Aim of the task: What lines below hold the string "mount"? Copy them all.

Before-and-after change records:
/---

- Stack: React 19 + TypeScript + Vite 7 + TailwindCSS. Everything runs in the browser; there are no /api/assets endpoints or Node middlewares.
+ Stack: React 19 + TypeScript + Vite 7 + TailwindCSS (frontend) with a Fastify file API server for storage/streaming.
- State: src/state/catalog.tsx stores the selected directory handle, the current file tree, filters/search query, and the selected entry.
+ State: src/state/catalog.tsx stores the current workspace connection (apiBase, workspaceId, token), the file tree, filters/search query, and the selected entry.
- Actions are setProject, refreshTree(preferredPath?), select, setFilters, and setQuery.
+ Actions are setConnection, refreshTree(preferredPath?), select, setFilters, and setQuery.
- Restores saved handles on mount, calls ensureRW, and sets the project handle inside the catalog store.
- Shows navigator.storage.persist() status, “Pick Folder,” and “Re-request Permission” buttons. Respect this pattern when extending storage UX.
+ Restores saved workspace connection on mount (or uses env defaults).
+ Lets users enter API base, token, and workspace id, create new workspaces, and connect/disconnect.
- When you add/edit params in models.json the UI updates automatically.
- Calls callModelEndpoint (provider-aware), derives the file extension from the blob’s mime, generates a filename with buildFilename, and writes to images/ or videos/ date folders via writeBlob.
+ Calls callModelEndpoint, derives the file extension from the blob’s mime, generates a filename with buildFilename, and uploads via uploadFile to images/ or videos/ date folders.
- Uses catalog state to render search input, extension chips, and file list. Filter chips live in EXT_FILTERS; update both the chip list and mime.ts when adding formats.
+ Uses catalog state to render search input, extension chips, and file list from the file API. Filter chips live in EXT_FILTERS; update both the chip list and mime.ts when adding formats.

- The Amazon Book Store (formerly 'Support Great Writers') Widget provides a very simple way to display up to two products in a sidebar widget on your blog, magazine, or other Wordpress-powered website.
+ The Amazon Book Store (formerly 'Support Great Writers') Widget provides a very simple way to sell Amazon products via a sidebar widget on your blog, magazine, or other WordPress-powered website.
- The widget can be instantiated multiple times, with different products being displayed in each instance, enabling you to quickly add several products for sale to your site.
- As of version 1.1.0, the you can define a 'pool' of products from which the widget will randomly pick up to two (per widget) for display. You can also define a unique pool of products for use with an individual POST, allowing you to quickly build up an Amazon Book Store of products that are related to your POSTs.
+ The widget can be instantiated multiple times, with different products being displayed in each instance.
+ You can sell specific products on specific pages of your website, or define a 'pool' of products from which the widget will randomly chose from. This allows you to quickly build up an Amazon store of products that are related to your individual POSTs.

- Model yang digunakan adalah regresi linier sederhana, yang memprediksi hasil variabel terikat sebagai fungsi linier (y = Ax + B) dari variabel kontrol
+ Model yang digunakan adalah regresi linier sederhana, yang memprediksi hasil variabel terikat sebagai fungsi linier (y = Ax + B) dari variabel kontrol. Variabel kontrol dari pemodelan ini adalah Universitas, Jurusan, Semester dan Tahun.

\---

Expected output:
- Restores saved handles on mount, calls ensureRW, and sets the project handle inside the catalog store.
+ Restores saved workspace connection on mount (or uses env defaults).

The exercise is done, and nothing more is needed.